Selon Madame Françoise FABIEN RABNER, experte de ASF France et formatrice sur le module des enjeux liés aux Droits humains, la collectivité des hommes ne peut fonctionner que dans le respect des droits de chacun. Elle a en plus indiqué que la connaissance de ces droits par les Organisations de la Société Civile (OSC) et les acteurs judiciaires est donc le socle fondamental d’une société pacifiée et progressiste. 

De son côté, l’Ambassadrice de l’Union européenne en Guinée, a quant à elle, confié que l’objectif global de ce projet est de soutenir des organisations en matière de consolidation de l’Etat de droit, et en particulier au travers du renforcement de l’accès à la justice des personnes vulnérables.

 » Depuis son lancement, près de 4 500 personnes vulnérables supplémentaires ont bénéficié de l’assistance juridique et judiciaire gratuite grâce à la faction des Cliniques juridiques et des Maisons de justice du ministère de la Justice et des Droits de Homme qui mènent des actions d’accueil, d’écoute, de médiation et de conciliation. Ce projet vise naturellement à renforcer les capacités et la coordination de tous les acteurs de la justice de proximité. L’atelier que nous clôturons aujourd’hui portant sur le thème des enjeux liés aux droits humains s’inscrit dans ce cadre a fait partie des 12 sessions prévues dans le Plan de formation de ce projet», a fait comprendre Dr Jolita PONS. 

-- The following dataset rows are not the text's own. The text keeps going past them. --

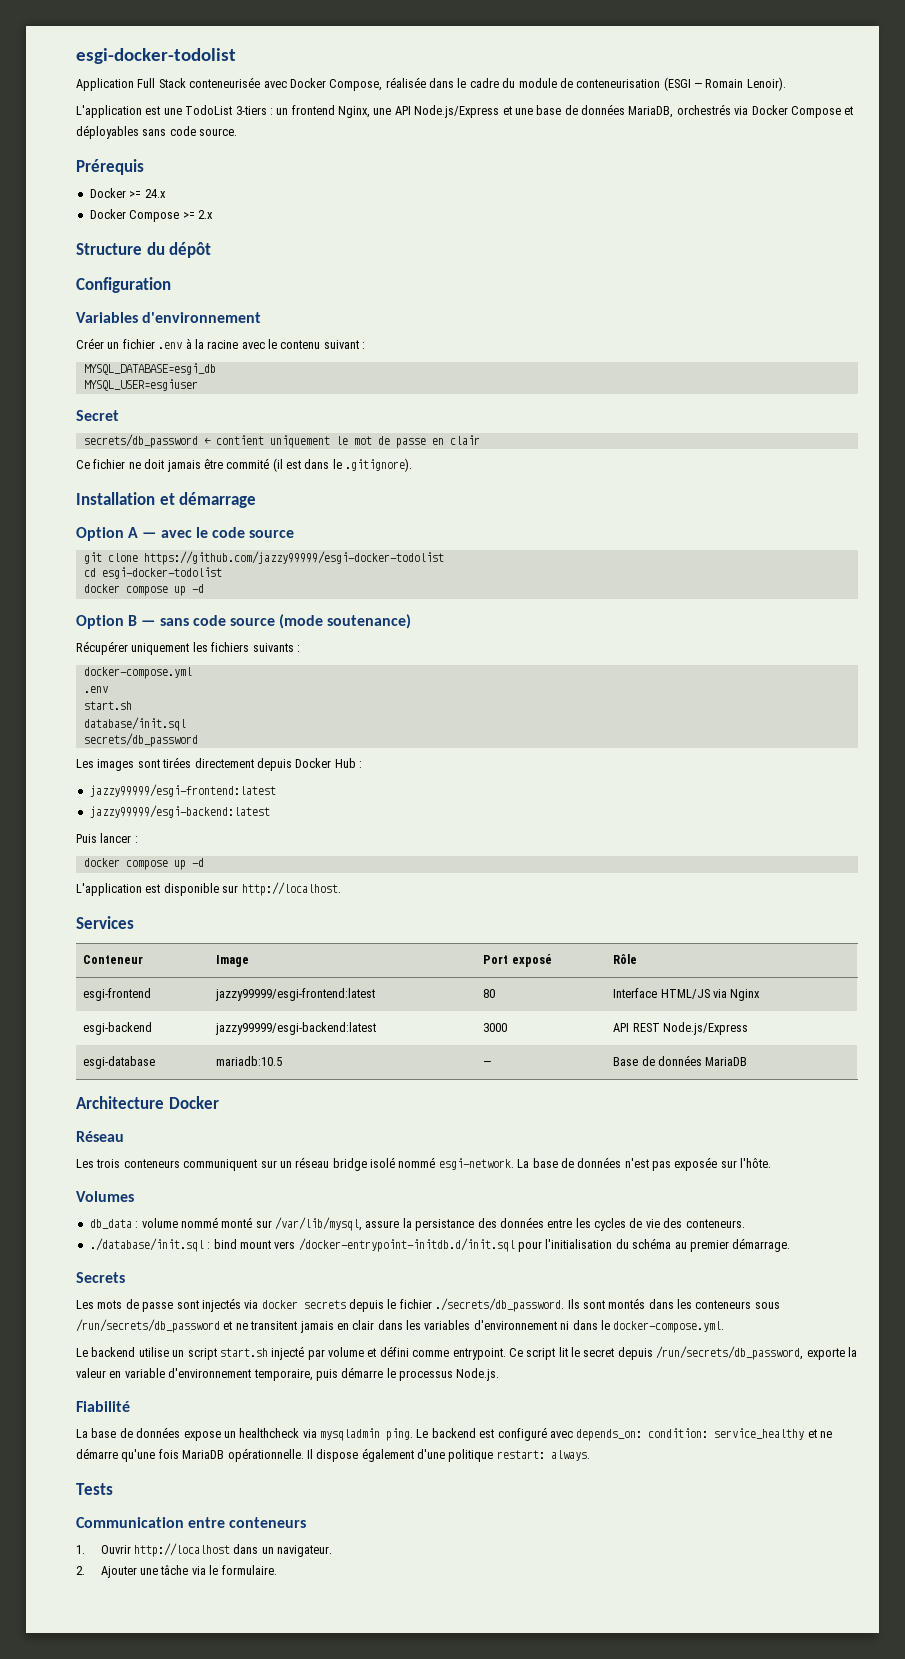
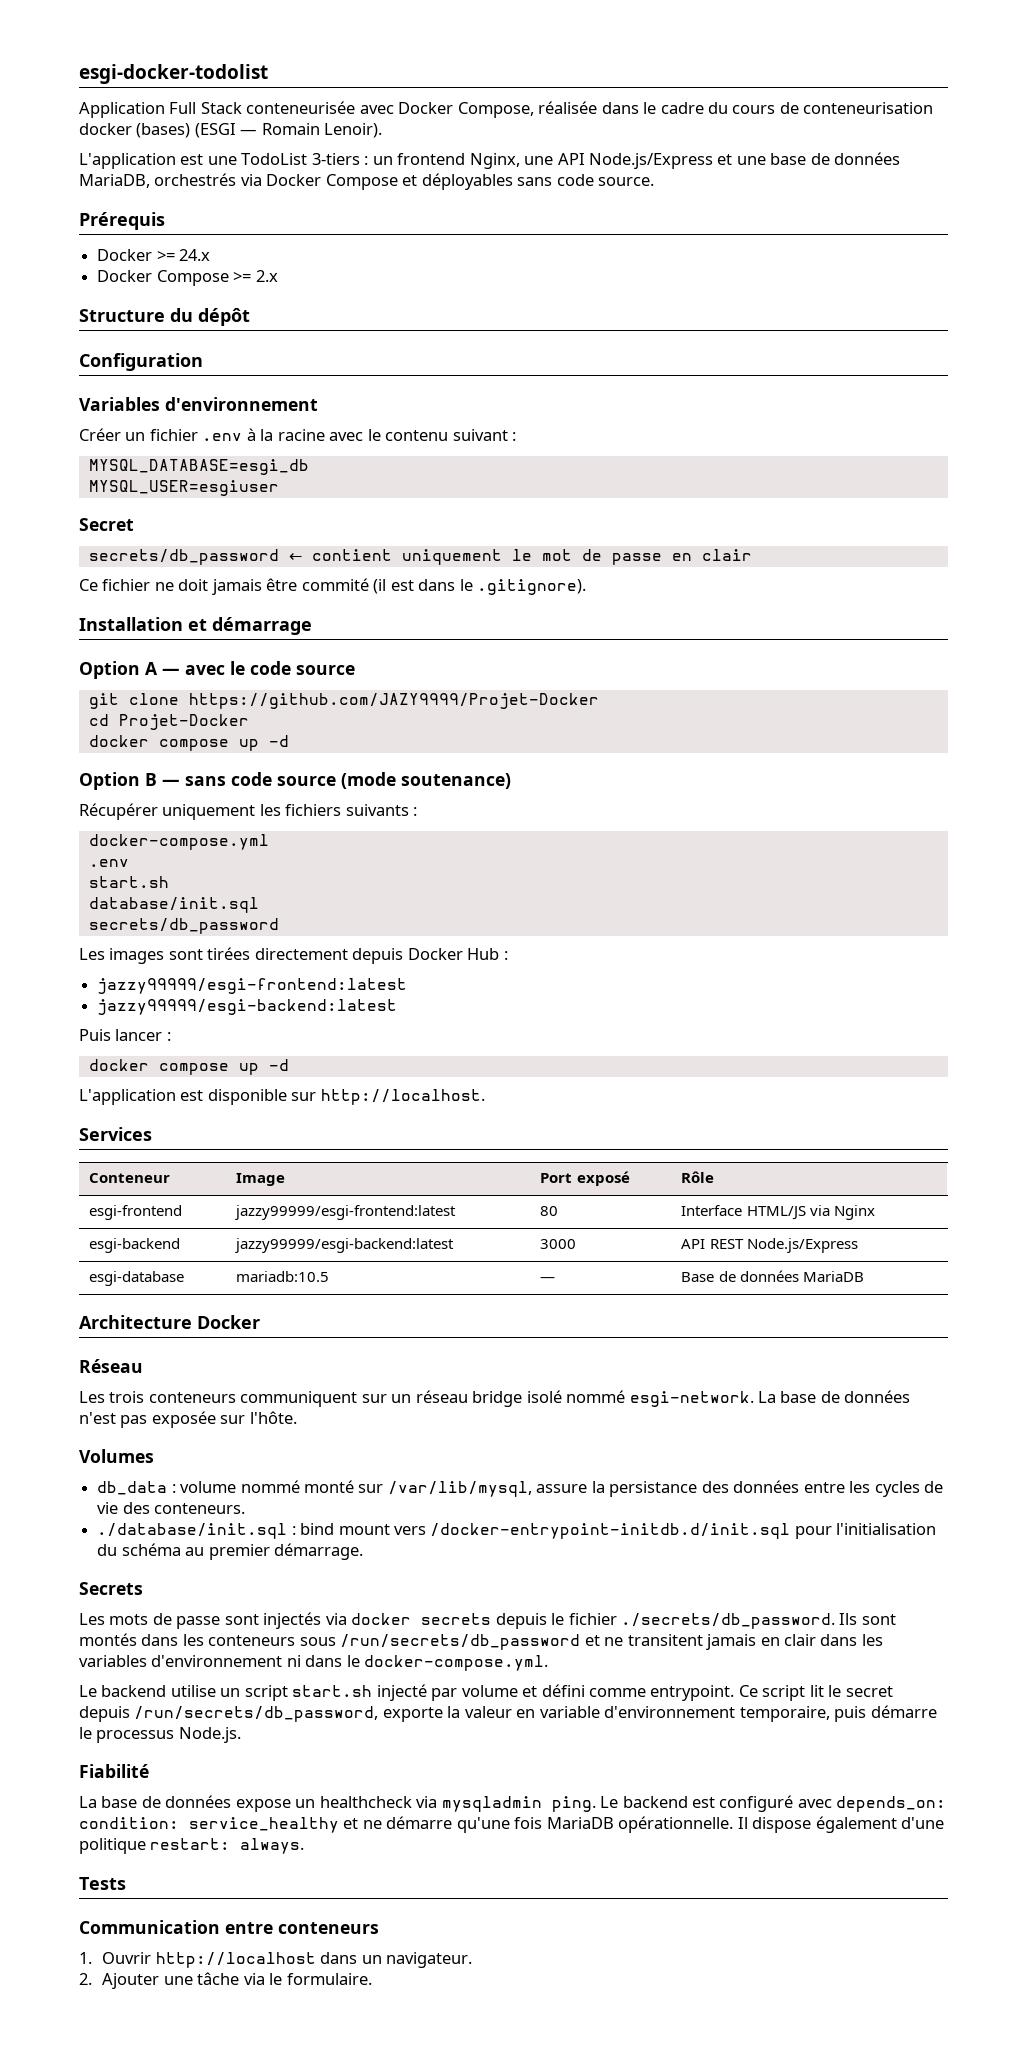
- Application Full Stack conteneurisée avec Docker Compose, réalisée dans le cadre du module de conteneurisation (ESGI — Romain Lenoir).
+ Application Full Stack conteneurisée avec Docker Compose, réalisée dans le cadre du cours de conteneurisation docker (bases) (ESGI — Romain Lenoir).
- git clone https://github.com/jazzy99999/esgi-docker-todolist
+ git clone https://github.com/JAZY9999/Projet-Docker
- cd esgi-docker-todolist
+ cd Projet-Docker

Afin de maximiser et pérenniser les acquis du projet dont les activités prennent fin en mai 2023, les porteurs dudit projet ont sollicité du ministère de la Justice et des Droits de l’homme, la prise de dispositions pour une meilleure tenue des audiences, notamment celles criminelles dans les juridictions. Ce, avec un accent particulier sur les dossiers des détenus dont : la signature de l’arrêté de mise en place du Comité de suivi du PARAJ; l’extension et le renforcement du fonctionnement des maisons de justice qui contribuent au désengorgement des tribunaux.